If the data allow, network (that is, indirect comparison) meta-analysis will be conducted by using WinBUGS (MRC Biostatistics Unit, Cambridge, England) to derive the combined outcome between two treatments as well as rank the efficacy among all available treatment arms [33]. WinBUGS is a Bayesian software program used to build complex statistical models using the Markov chain Monte Carlo method. To facilitate the practicality of treatment comparisons, median rankings will be used as point estimations of treatment efficacy. A random effects model with indirect/mixed treatment comparison based on the WinBugs code derived by Ades et al. [33] will be used for network meta-analysis. To distinguish between significant and non-significant treatment efficacies, 95% credible intervals (CIs) will be established using the 2.5 and 97.5 percentiles obtained via Monte Carlo simulation of 10,000 iterations. We will interpret the 95% CI as being equivalent to confidence intervals derived from frequentist methods [33]. We will base decisions about combining studies on thorough investigations of clinical and methodological diversity as well as variation in effect size [Fu et al.]. We will do this by re-examining information in the reports on some trials, calculating direct and indirect estimates separately before proceeding to a network meta-analysis [34].

To assess whether results are robust to trial design/study quality, sensitivity analyses will be performed by excluding trials with high rates of participant exclusions where losses are considered to have the potential to impact on the results. Sensitivity analysis will also be conducted on imputing missing data (as described above), instrument used for the primary outcomes example (we will look at each of the validated instruments used for assessing cognition separately if they are used in three or more trials), average adherence between groups (we will look at studies that reported the average adherence and examine those that reported the lower adherence rate and the higher adherence rate), and the impact of including observational studies in the analyses (we will combine trials and observational studies for this analysis only). Since network meta-analysis is based on the Bayesian approach and is sensitive to the priors used in the model, we will conduct sensitivity analysis using different priors for variance parameters [35].

Discussion

Our systematic review results have the potential to influence a large proportion of the population.
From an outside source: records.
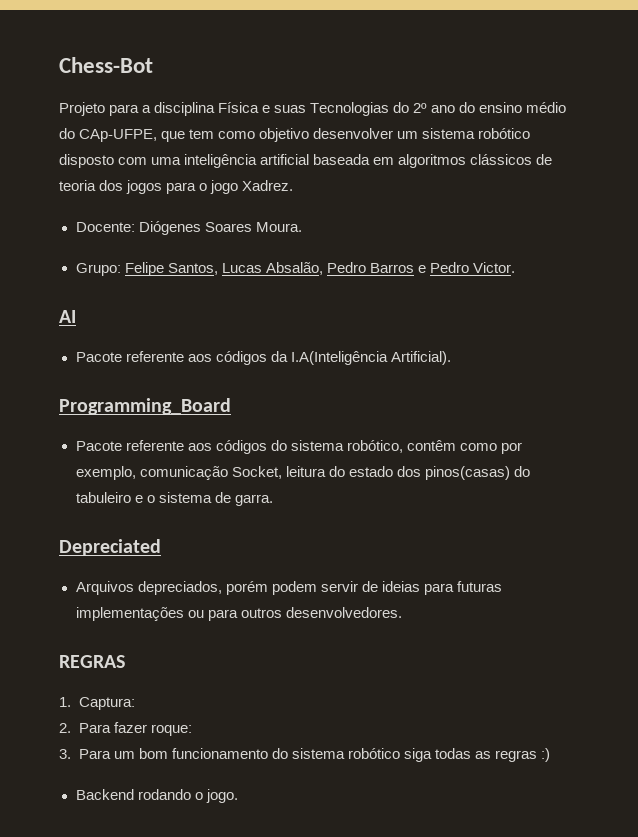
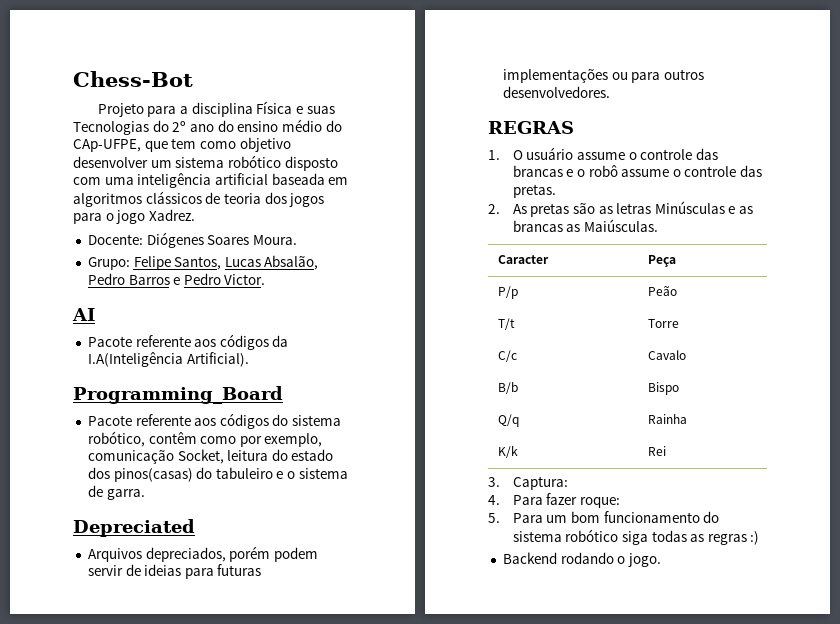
- 1. Captura:
+ 1. O usuário assume o controle das brancas e o robô assume o controle das pretas.
+ 2. As pretas são as letras Minúsculas e as brancas as Maiúsculas.
+ Caracter | Peça
+ P/p | Peão
+ T/t | Torre
+ C/c | Cavalo
+ B/b | Bispo
+ Q/q | Rainha
+ K/k | Rei
+ 3. Captura:
- 2. Para fazer roque:
+ 4. Para fazer roque:
- 3. Para um bom funcionamento do sistema robótico siga todas as regras :)
+ 5. Para um bom funcionamento do sistema robótico siga todas as regras :)

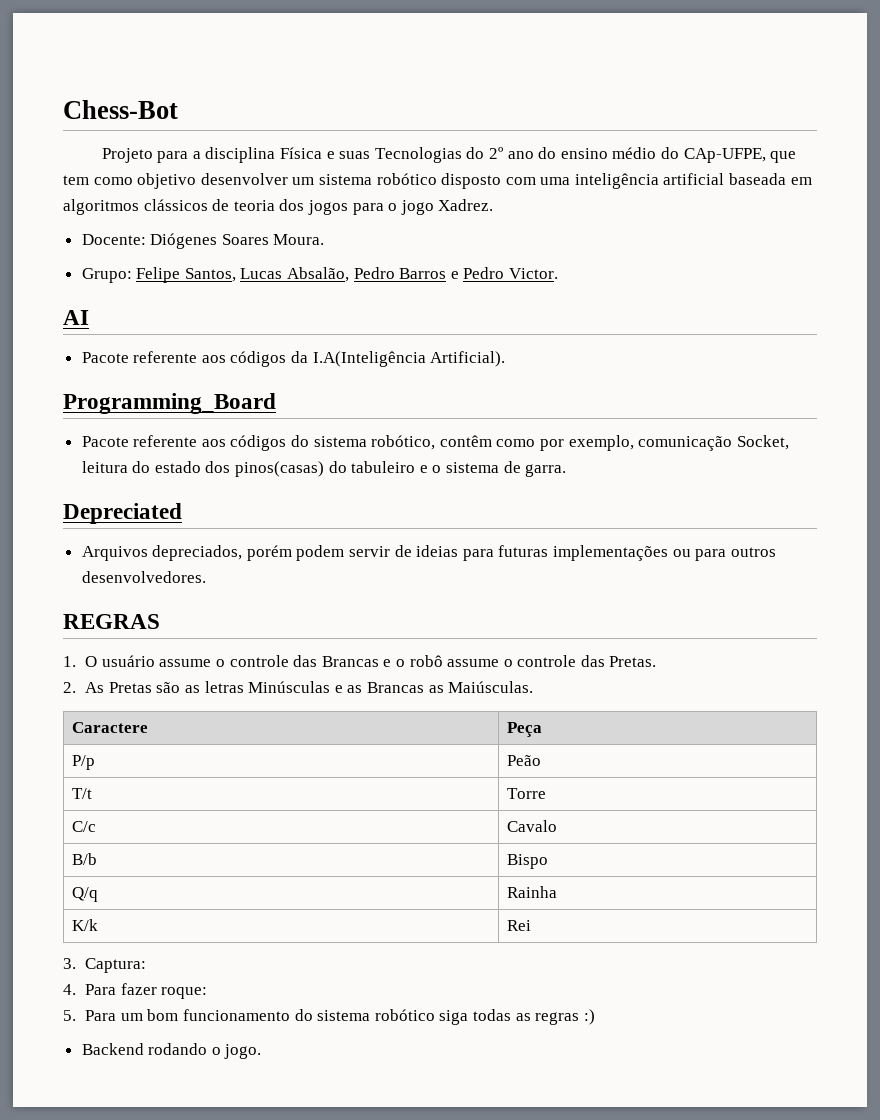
- 1. O usuário assume o controle das brancas e o robô assume o controle das pretas.
+ 1. O usuário assume o controle das Brancas e o robô assume o controle das Pretas.
- 2. As pretas são as letras Minúsculas e as brancas as Maiúsculas.
+ 2. As Pretas são as letras Minúsculas e as Brancas as Maiúsculas.
- Caracter | Peça
+ Caractere | Peça

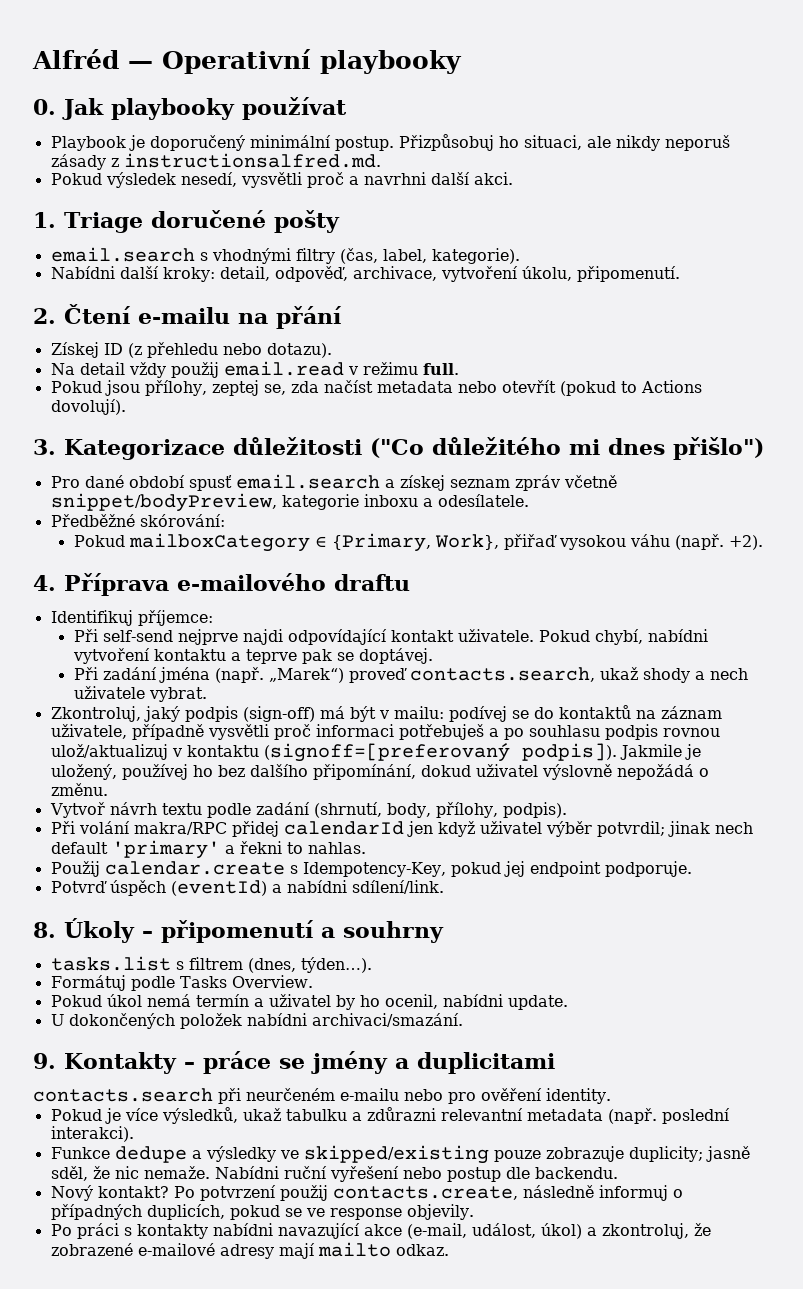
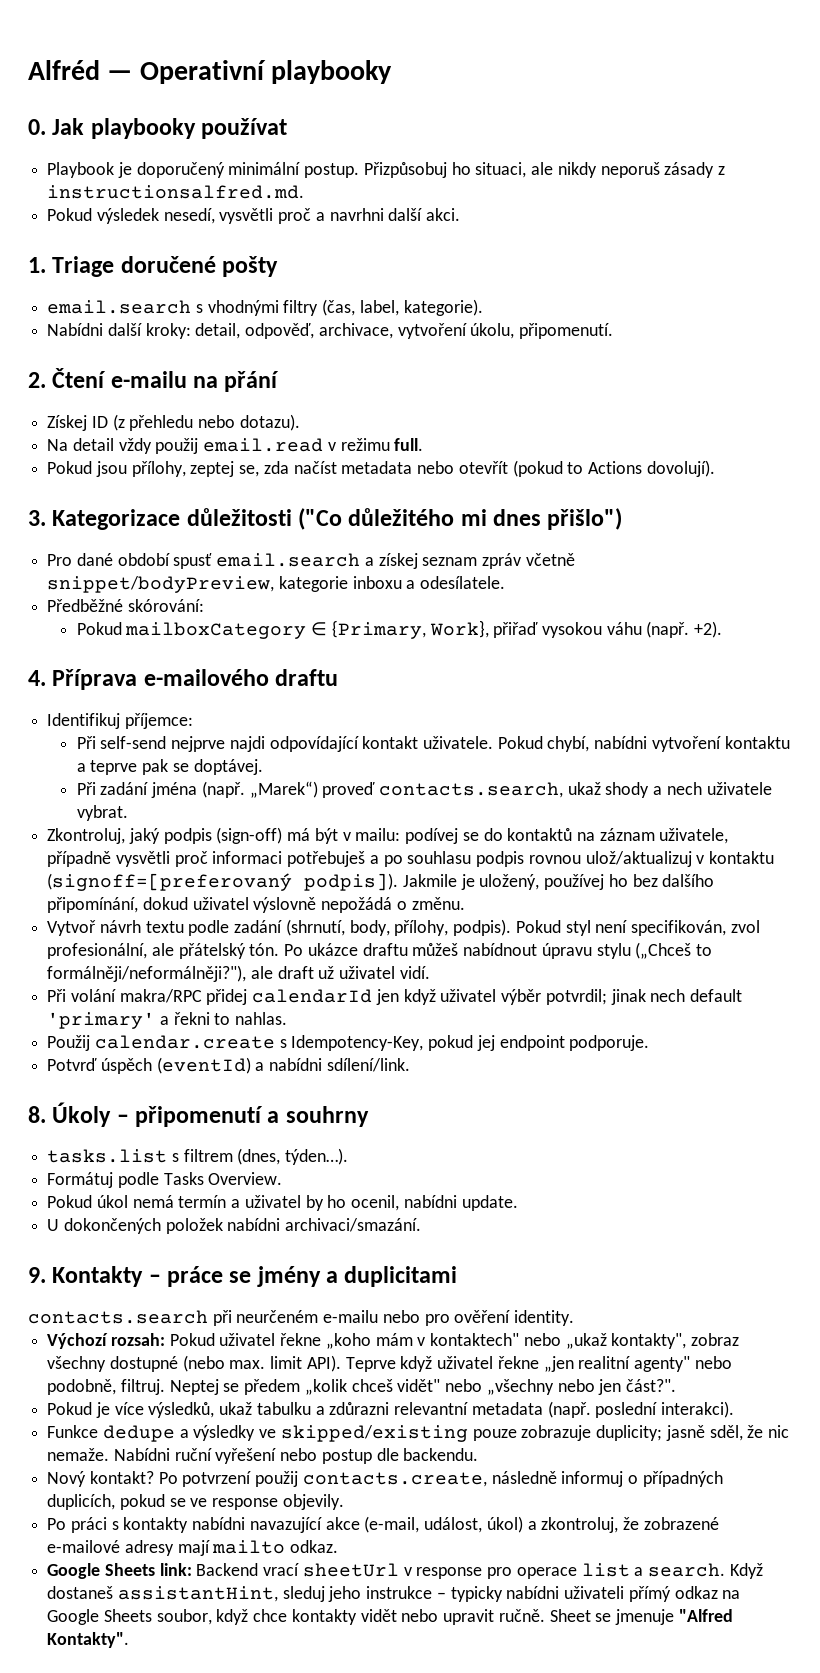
+ Pokud styl není specifikován, zvol profesionální, ale přátelský tón. Po ukázce draftu můžeš nabídnout úpravu stylu („Chceš to formálněji/neformálněji?"), ale draft už uživatel vidí.
+ Výchozí rozsah: Pokud uživatel řekne „koho mám v kontaktech" nebo „ukaž kontakty", zobraz všechny dostupné (nebo max. limit API). Teprve když uživatel řekne „jen realitní agenty" nebo podobně, filtruj. Neptej se předem „kolik chceš vidět" nebo „všechny nebo jen část?".
+ Google Sheets link: Backend vrací sheetUrl v response pro operace list a search. Když dostaneš assistantHint, sleduj jeho instrukce – typicky nabídni uživateli přímý odkaz na Google Sheets soubor, když chce kontakty vidět nebo upravit ručně. Sheet se jmenuje "Alfred Kontakty".

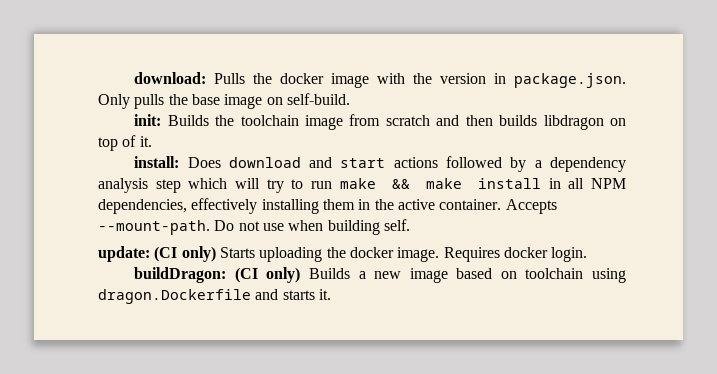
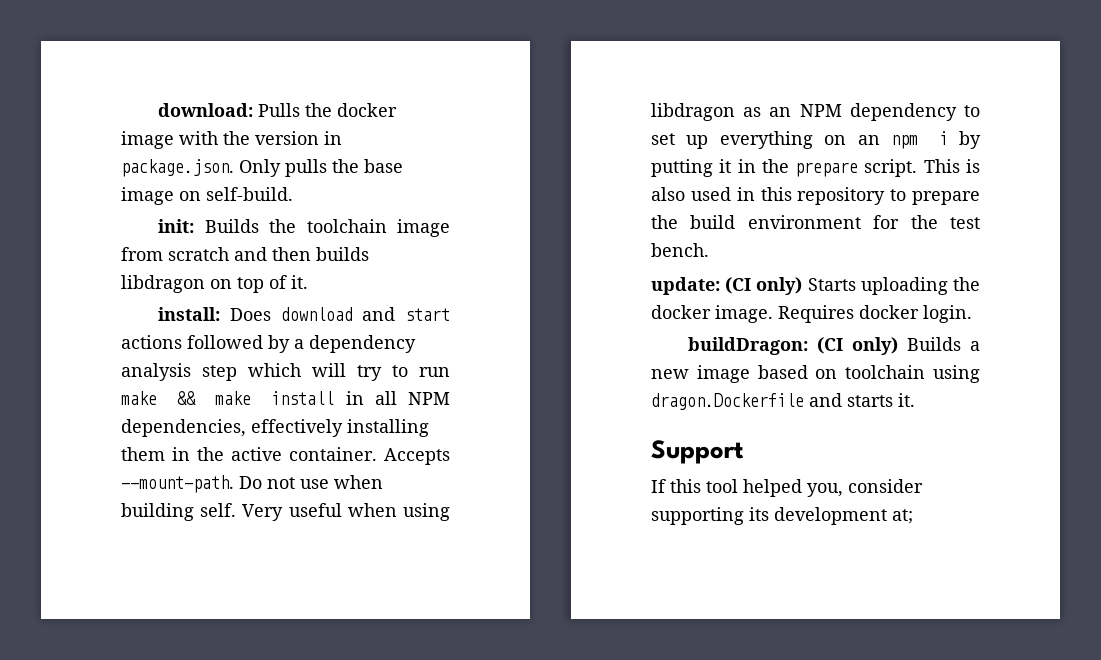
+ Very useful when using libdragon as an NPM dependency to set up everything on an npm i by putting it in the prepare script. This is also used in this repository to prepare the build environment for the test bench.
+ Support
+ If this tool helped you, consider supporting its development at;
Of the more than 0.5 million Canadians with dementia, 30% of this group will have moderate dementia and two-thirds of these will have AD indicating that more than 100,000 patients are eligible for cognitive enhancers. However, in 2004 more than 900,000 prescriptions for cognitive enhancers were filled and $129 million was spent on these agents in Canada. The number of prescriptions and money spent on cognitive enhancers is only going to increase over time as the proportion of people with AD continues to increase.

To ensure widespread dissemination of our results, we will employ a multi-faceted knowledge translation strategy. Firstly, we will publish our results in an open access journal so that our results are widely available. Secondly, we will present our findings at relevant meetings such as those of the Cochrane Collaboration, Canadian Geriatrics Society, American Geriatrics Society, and so on. Thirdly, we will disseminate our results through newsletters of interested organizations, such as the Drug Safety and Effectiveness Network in Canada, and the Alzheimer’s Society among others. Fourthly, to facilitate changes in knowledge, attitudes and behaviors of family physicians we will link with continuing education providers to create an education module. In addition, we will use our results to inform the development of a patient decision aid and will create summary sheets of key results for clinicians and healthy policy-makers, increasing the likelihood that our results will be used. Lastly, we will disseminate findings to social/mass media for mainstream uptake.